L’explication de la criminologue Sonja Snacken
Interrogée sur ces chiffres, la criminologue Sonja Snacken avance une explication qui s’éloigne de la question du nombre d’infractions commises : selon elle, la forte présence de détenus étrangers en Belgique ne signifie pas nécessairement qu’ils commettent davantage de délits. Elle l’attribue plutôt aux modalités d’exécution des peines. Une personne sans titre de séjour ou sans adresse stable risque davantage d’être placée en détention provisoire avant même son procès. Une fois condamnée, elle dispose aussi de moins de possibilités pour purger sa peine hors des murs de la prison, faute de pouvoir justifier d’un domicile fixe ou remplir les conditions d’un bracelet électronique.
Selon la criminologue, ce n’est donc pas le passage à l’acte qui expliquerait la surreprésentation des détenus étrangers en Belgique, mais l’accès inégal aux alternatives à l’incarcération.
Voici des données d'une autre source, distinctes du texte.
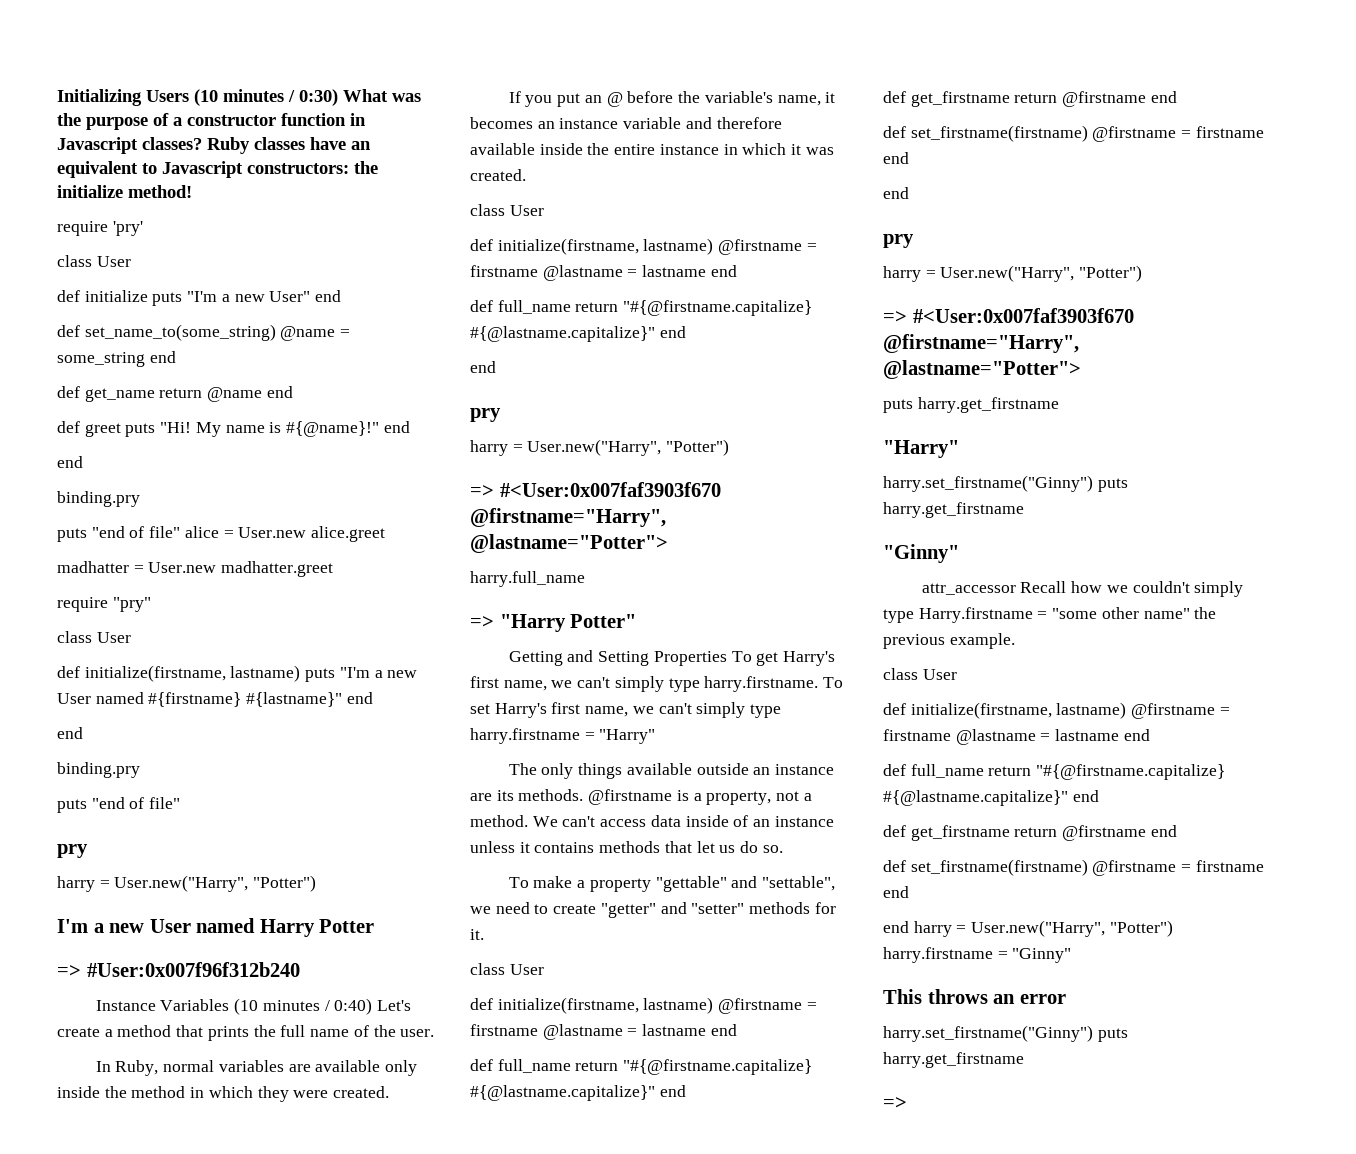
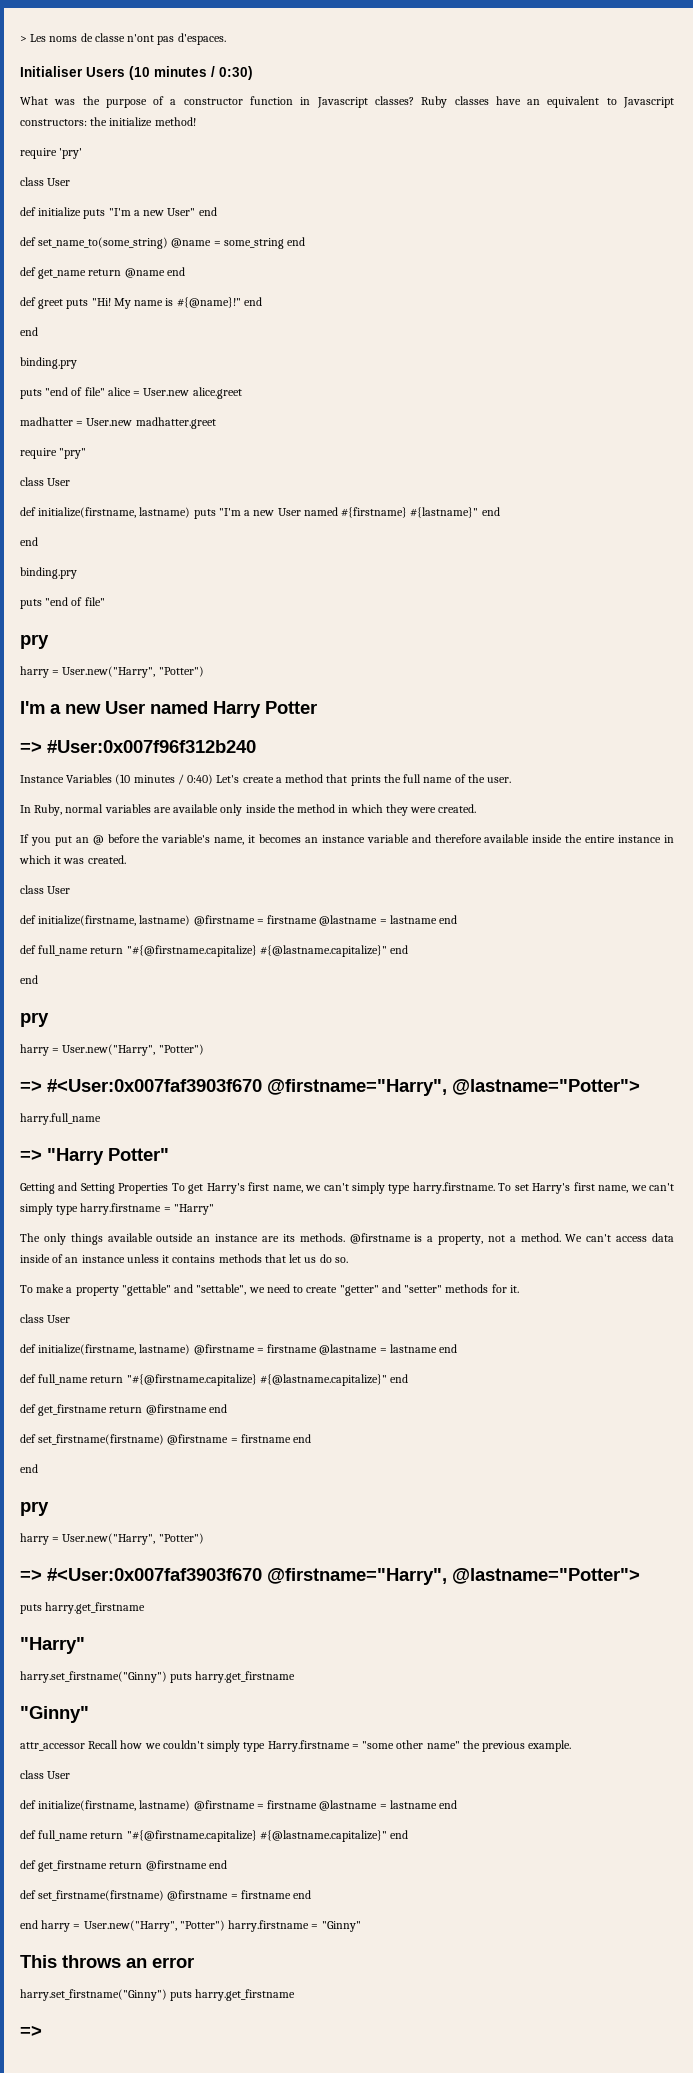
- Initializing Users (10 minutes / 0:30) What was the purpose of a constructor function in Javascript classes?
+ > Les noms de classe n'ont pas d'espaces.
+ Initialiser Users (10 minutes / 0:30)
+ What was the purpose of a constructor function in Javascript classes?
Une explication qui ne dit pas tout
L’explication de Sonja Snacken porte sur un mécanisme réel du système judiciaire belge : les conditions d’accès à la détention provisoire ou aux aménagements de peine dépendent bien de la stabilité administrative d’une personne, indépendamment de sa nationalité. Mais cette lecture n’épuise pas la question posée par le chiffre lui-même. Elle explique pourquoi un étranger condamné a statistiquement moins de chances de sortir de prison qu’un Belge condamné pour les mêmes faits, elle n’explique pas pourquoi 31 % de la population carcérale se trouve, au départ, en situation irrégulière sur le sol belge.
C’est précisément ce chiffre qui a poussé la ministre de la Justice à annoncer vouloir accélérer les transferts de détenus étrangers, notamment marocains, vers leur pays d’origine, afin de résorber la surpopulation carcérale que connaît la Belgique.
Une surpopulation carcérale déjà critique
Ce débat sur les détenus étrangers en Belgique s’inscrit dans un contexte plus large de surpopulation carcérale chronique. Les prisons belges fonctionnent depuis plusieurs années bien au-delà de leur capacité officielle, une situation que RTBF documentait déjà, pointant l’absence de solutions structurelles durables malgré les alertes répétées des syndicats pénitentiaires et des associations de défense des droits des détenus. Dans ce contexte de saturation, chaque catégorie de détenus, y compris les 4 198 personnes en situation irrégulière, pèse directement sur des établissements déjà à bout de souffle.
C’est dans cette logique de gestion de la surpopulation, davantage que dans une réponse strictement sécuritaire, que s’inscrit l’annonce de la ministre Verlinden de vouloir accélérer les transferts de détenus étrangers vers leur pays d’origine. Reste que cette annonce ne résout pas la question de fond : que ce soit la détention provisoire plus fréquente évoquée par Sonja Snacken, ou l’accélération des expulsions annoncée par la ministre, les deux réponses traitent les conséquences du phénomène sans s’attaquer à ce qui alimente, année après année, la présence de personnes en situation irrégulière jusque dans les prisons du pays.
Un débat qui dépasse les frontières belges
La question de la part des détenus étrangers en Belgique et des mécanismes qui la sous-tendent n’est pas propre à ce pays. La France connaît un débat similaire sur la part des personnes sous OQTF non exécutée dans les affaires judiciaires les plus graves, où la question de la stabilité administrative des personnes mises en cause revient régulièrement, y compris dans d’autres dossiers où l’arbitrage entre moyens disponibles et réalité du terrain fait polémique.
Reste que la publication de ces chiffres officiels, assortie d’une explication qui déplace le débat du fond vers la procédure, ne manquera pas de nourrir la controverse sur la place réelle de la nationalité et du statut administratif dans le système carcéral belge.